Il Decalogo 1

IL DECALOGO 1

(Io sono il Signore Dio tuo. Non avrai altro Dio all'infuori di me)


ATTENZIONE CONTIENE SPOILER

I personaggi di questo primo episodio del Decalogo possono essere così elencati:
- il padre ateo (ma cresciuto con un'educazione cattolica), convinto della 'precisione' della ragione
- il figlio, affascinato sia dal computer che dai problemi irrazionali
- la zia credente
- un personaggio misterioso sempre seduto in riva al lago.

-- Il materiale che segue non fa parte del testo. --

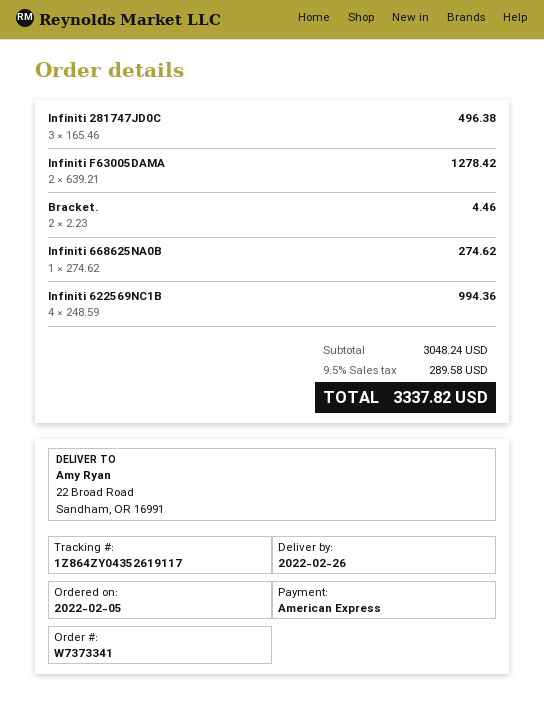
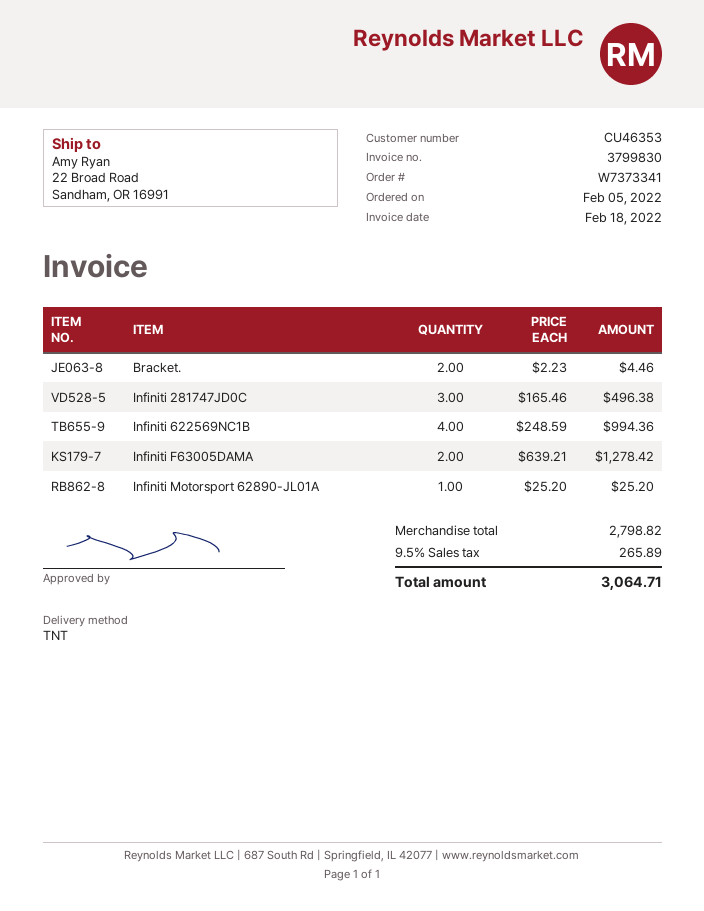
Infiniti 668625NA0B: 1 x 274.62 = 274.62 -> none
Infiniti Motorsport 62890-JL01A: none -> 1 x 25.20 = 25.20
subtotal: 3048.24 -> 2798.82
tax: 9.5% = 289.58 -> 9.5% = 265.89
total: 3337.82 -> 3064.71

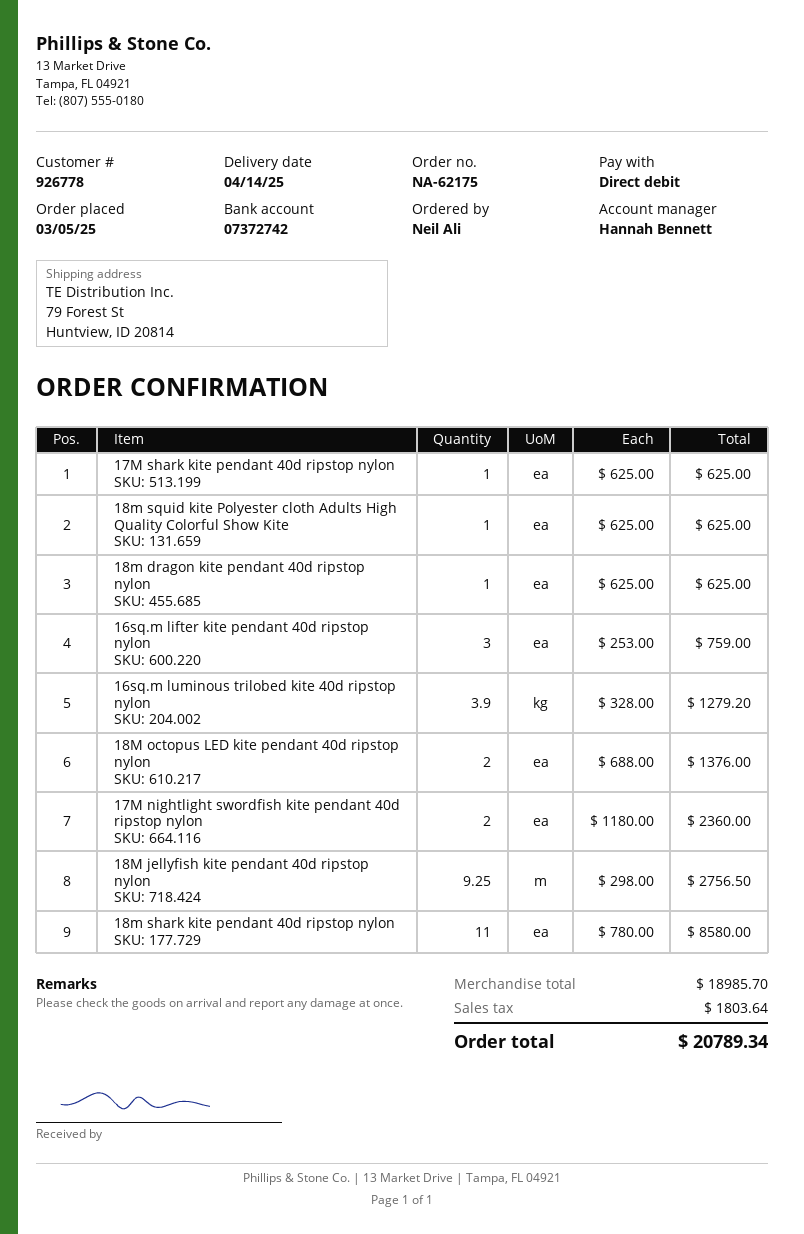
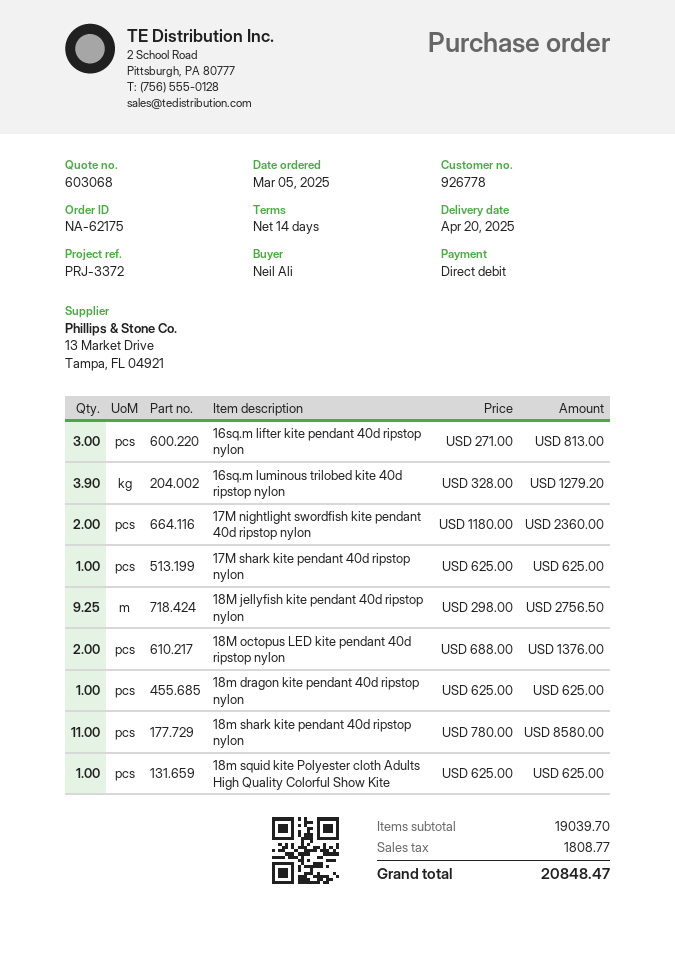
delivery date: 2025-04-14 -> 2025-04-20
16sq.m lifter kite pendant 40d ripstop nylon: 3 x 253.00 = 759.00 -> 3 x 271.00 = 813.00
subtotal: 18985.70 -> 19039.70
tax: 1803.64 -> 1808.77
total: 20789.34 -> 20848.47

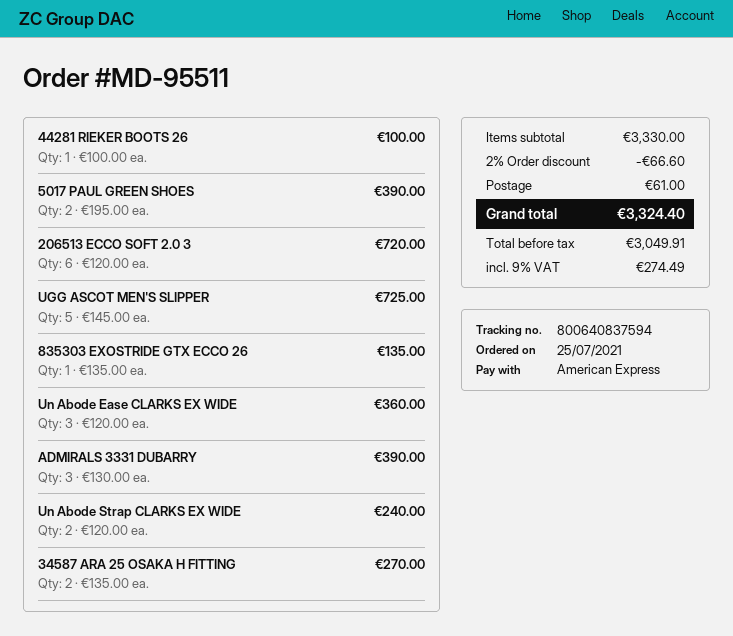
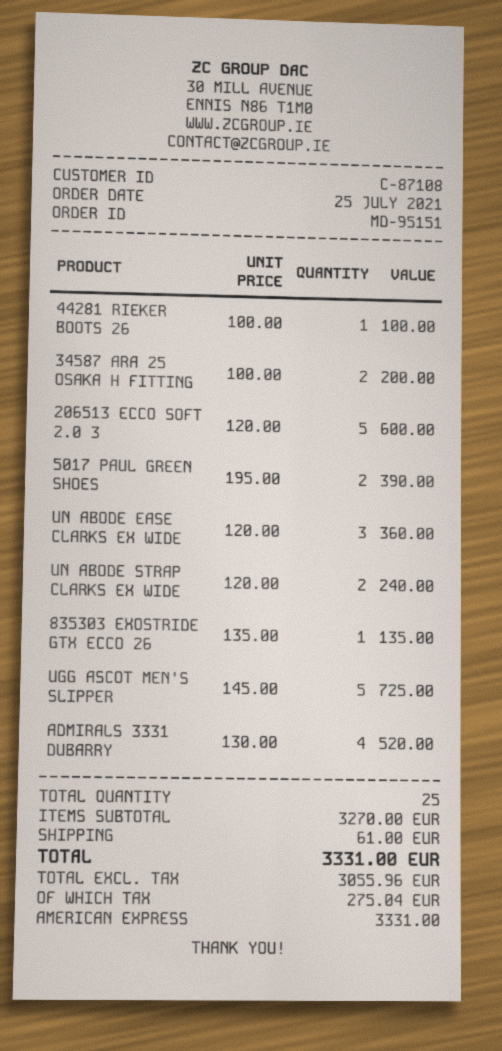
order number: MD-95511 -> MD-95151
206513 ECCO SOFT 2.0 3: 6 x 120.00 = 720.00 -> 5 x 120.00 = 600.00
ADMIRALS 3331 DUBARRY: 3 x 130.00 = 390.00 -> 4 x 130.00 = 520.00
34587 ARA 25 OSAKA H FITTING: 2 x 135.00 = 270.00 -> 2 x 100.00 = 200.00
subtotal: 3330.00 -> 3270.00
discount: 2% = 66.60 -> none
net: 3049.91 -> 3055.96
tax: 274.49 -> 275.04
total: 3324.40 -> 3331.00

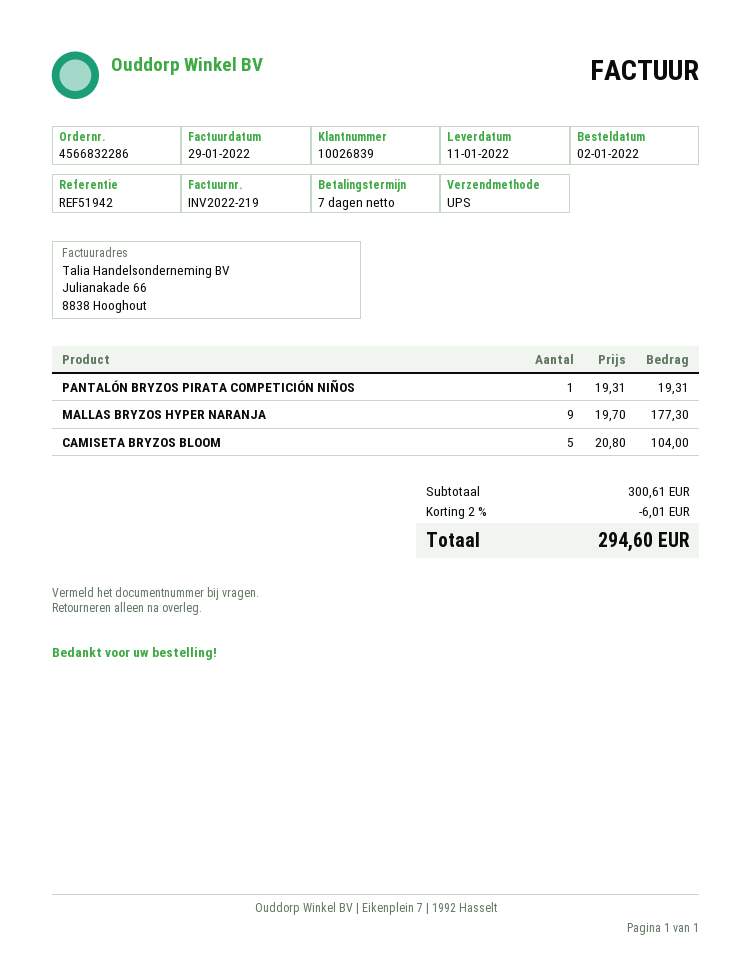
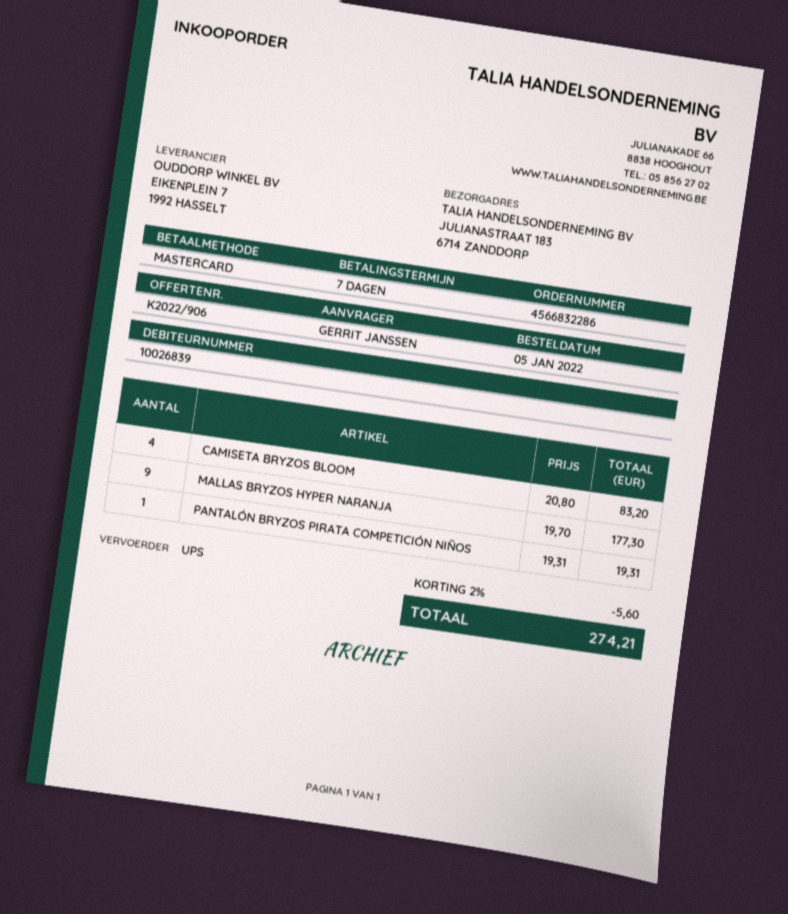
order date: 2022-01-02 -> 2022-01-05
CAMISETA BRYZOS BLOOM: 5 x 20.80 = 104.00 -> 4 x 20.80 = 83.20
discount: 2% = 6.01 -> 2% = 5.60
total: 294.60 -> 274.21

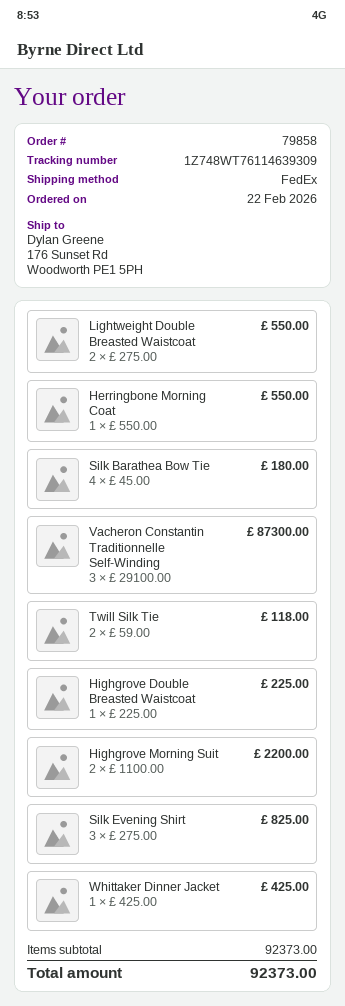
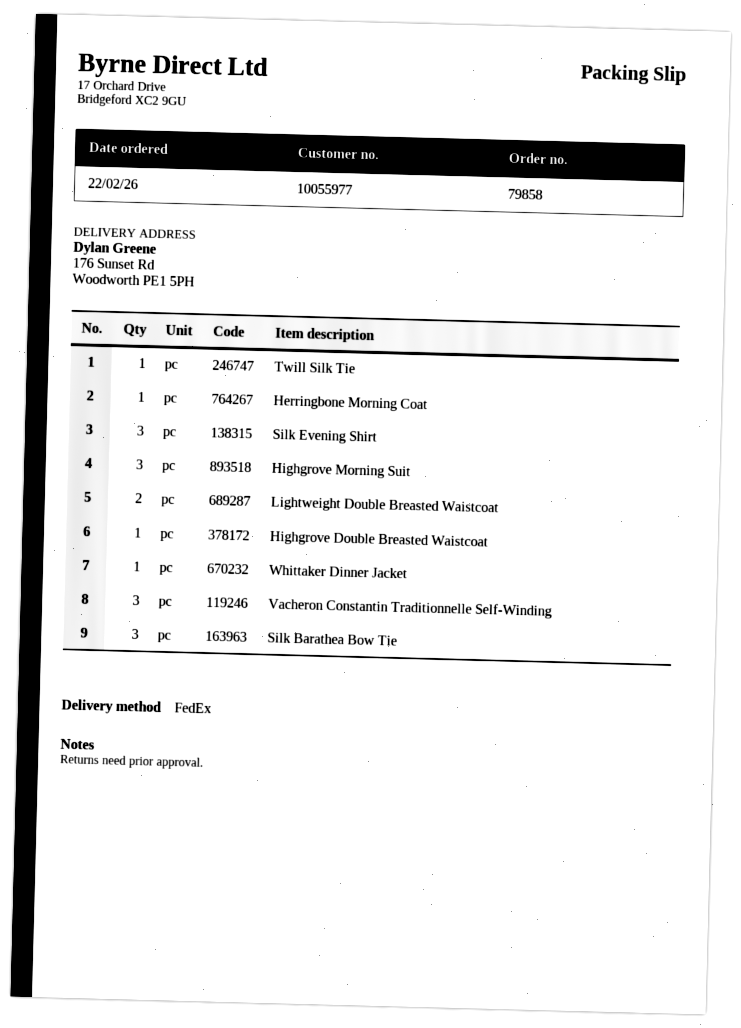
Silk Barathea Bow Tie: 4 -> 3
Twill Silk Tie: 2 -> 1
Highgrove Morning Suit: 2 -> 3

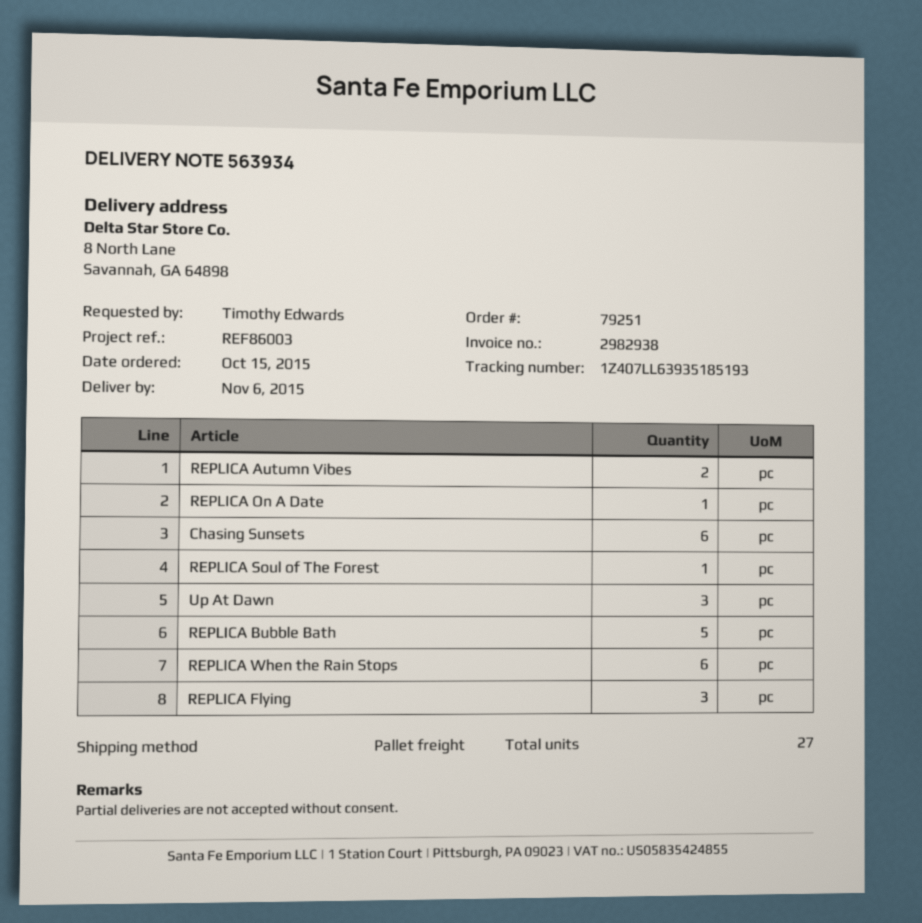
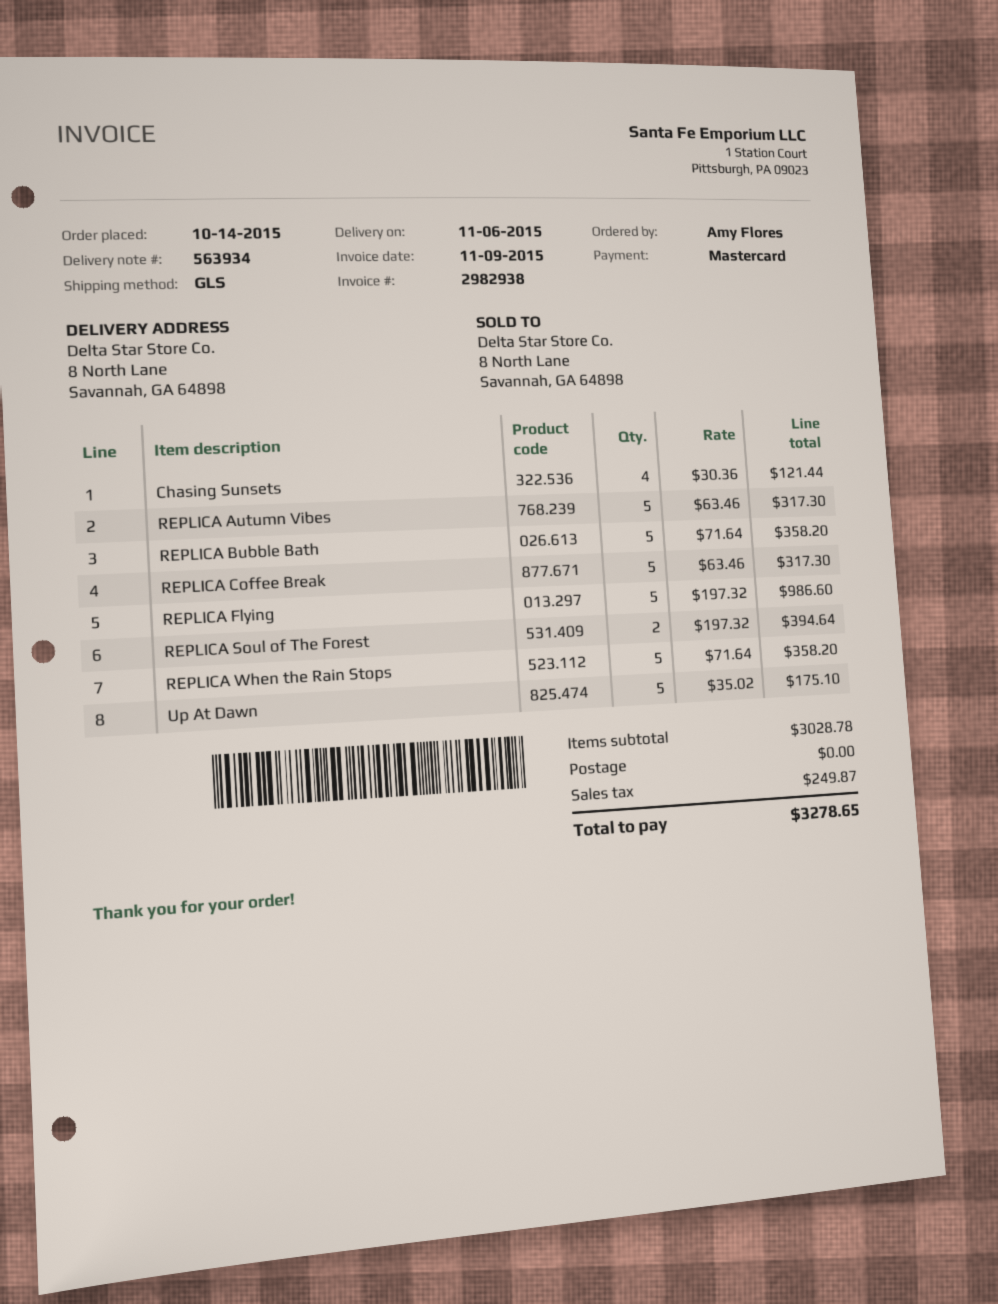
order date: 2015-10-15 -> 2015-10-14
ordered by: Timothy Edwards -> Amy Flores
shipping method: pallet freight -> GLS
REPLICA Autumn Vibes: 2 -> 5
REPLICA On A Date: 1 -> none
Chasing Sunsets: 6 -> 4
REPLICA Soul of The Forest: 1 -> 2
Up At Dawn: 3 -> 5
REPLICA When the Rain Stops: 6 -> 5
REPLICA Flying: 3 -> 5
REPLICA Coffee Break: none -> 5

II film nella prima parte ci mostra l’ambiente, fisico e 'spirituale', in cui si svolge la storia.
Viene descritta la fede profonda che il padre ha nei confronti della ragione. Sua sorella ci dice che, pur essendo cresciuto in un ambiente cattolico, 1'uomo ha sempre confidato di più nella sicurezza di una vita calcolata. Questa visione del mondo non può che influenzare il figlio, il quale, comunque, dimostra di avere dei dubbi. Questi dubbi possono nascere dalla morte di un cane(1), o dal contatto con la zia credente. Comunque questi dubbi sono un dato certo insieme al fatto che per il bambino il computer è più che altro una fonte di svago.
L'indecisione è comunque padrona del padre, e ciò ci viene dimostrato quando egli, dopo aver calcolato con il computer la resistenza del ghiaccio, lo testa di persona camminando sul laghetto ghiacciato.
Nella seconda parte del film si svolge 1'azione, con la morte del bambino affogato nel laghetto in un punto dove il ghiaccio non ha retto.
Questa morte può essere interpretata in due modi.
Il primo è quello che può nascere da un punto di vista religioso. La morte del bambino come punizione per un non credente.
Il secondo modo è quello che io giudico più logico. La morte avviene per puro caso (il caso in fondo è una delle tematiche più trattate dal regista polacco).
Rimangono da analizzare due cose: la figura dell' uomo in riva al lago e la ribellione finale del padre verso la religione.
La figura dell’uomo viene analizzata da me in modo del tutto personale. Quell'uomo (peraltro presente con lo stesso volto ma in ruoli differenti in altri sette episodi del Decalogo) è la figura dello sguardo di un Dio (non so dire se il Dio cristiano o no) che è nel luogo dove si svolge 1'azione decisiva nel racconto.
Inoltre, e questo concetto forse può essere considerato forzato ma comunque una possibile interpretazione, egli conosce tutta la storia ed è Lui che ce la narra nel lungo flashback che
sembra comporre 1' episodio.
Il gesto che compie il padre alla fine del film (il rovesciare 1'altare) può essere considerato come il rifiuto finale a Dio. Un Dio al quale forse credeva essendo stato cresciuto, come già detto, in un ambiente cattolico, ma al quale, comunque, aveva già cominciato a rinunciare.

(1) L'episodio del cane ci offre una ulteriore dimostrazione dell'incertezza del padre, che non sa rispondere alle domande del figlio sulla morte.